(Given information)

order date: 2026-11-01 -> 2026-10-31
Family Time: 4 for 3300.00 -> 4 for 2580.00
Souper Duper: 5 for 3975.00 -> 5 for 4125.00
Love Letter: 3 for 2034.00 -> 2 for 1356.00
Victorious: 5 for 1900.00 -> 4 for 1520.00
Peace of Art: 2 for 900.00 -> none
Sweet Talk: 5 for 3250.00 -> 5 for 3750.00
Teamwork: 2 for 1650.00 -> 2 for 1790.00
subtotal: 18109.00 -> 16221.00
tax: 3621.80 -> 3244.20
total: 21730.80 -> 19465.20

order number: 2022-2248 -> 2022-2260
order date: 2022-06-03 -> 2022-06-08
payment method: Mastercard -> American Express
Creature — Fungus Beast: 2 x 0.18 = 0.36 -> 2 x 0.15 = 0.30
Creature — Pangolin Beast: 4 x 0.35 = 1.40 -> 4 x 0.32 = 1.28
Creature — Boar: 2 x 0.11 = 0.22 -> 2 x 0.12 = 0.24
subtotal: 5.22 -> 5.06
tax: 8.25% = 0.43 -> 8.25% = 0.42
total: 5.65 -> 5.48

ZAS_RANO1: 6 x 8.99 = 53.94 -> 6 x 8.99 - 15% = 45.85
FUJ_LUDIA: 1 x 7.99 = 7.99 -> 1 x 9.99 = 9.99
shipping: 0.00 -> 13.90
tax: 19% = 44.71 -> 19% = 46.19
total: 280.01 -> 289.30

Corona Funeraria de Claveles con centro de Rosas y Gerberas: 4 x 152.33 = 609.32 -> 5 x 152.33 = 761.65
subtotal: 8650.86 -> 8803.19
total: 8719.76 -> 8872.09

(End Given information)

**Your instructions:**
Write out word for word every line from the one containing "total: 280.01 -> 289.30" through the last line of the data, and no other line.

**Response:**
total: 280.01 -> 289.30

Corona Funeraria de Claveles con centro de Rosas y Gerberas: 4 x 152.33 = 609.32 -> 5 x 152.33 = 761.65
subtotal: 8650.86 -> 8803.19
total: 8719.76 -> 8872.09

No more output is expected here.